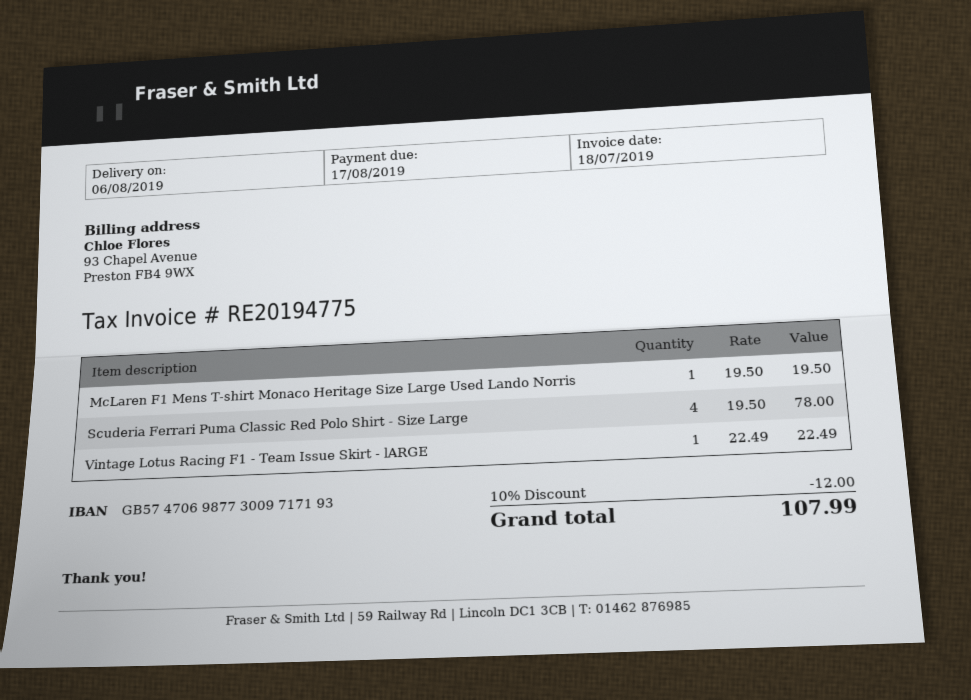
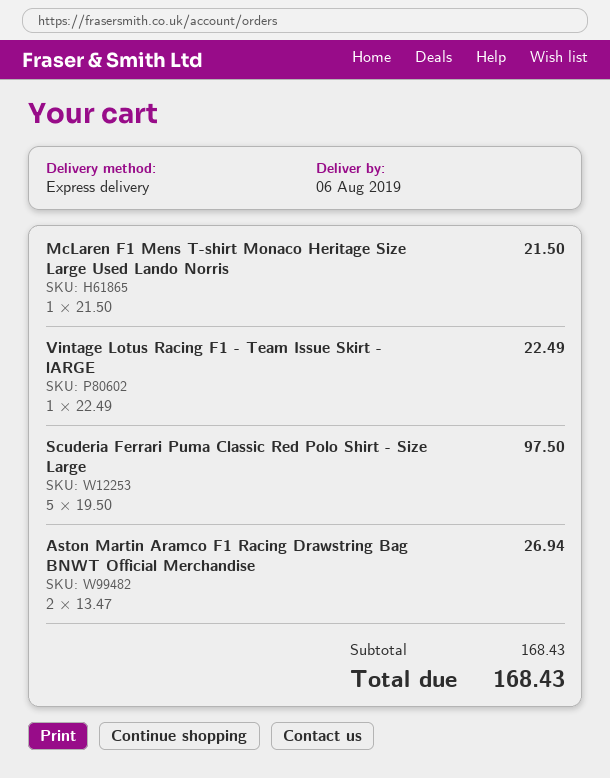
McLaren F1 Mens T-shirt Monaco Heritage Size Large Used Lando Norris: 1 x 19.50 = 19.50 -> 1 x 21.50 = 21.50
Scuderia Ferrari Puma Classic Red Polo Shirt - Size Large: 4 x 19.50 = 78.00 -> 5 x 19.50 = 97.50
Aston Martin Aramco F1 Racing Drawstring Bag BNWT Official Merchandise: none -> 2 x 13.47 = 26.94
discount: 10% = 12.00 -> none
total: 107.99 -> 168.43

=====

- [Exercise requirements] What is the number of lines in the records that contain "Size"? State that number alone.

- [Solution for this task] 2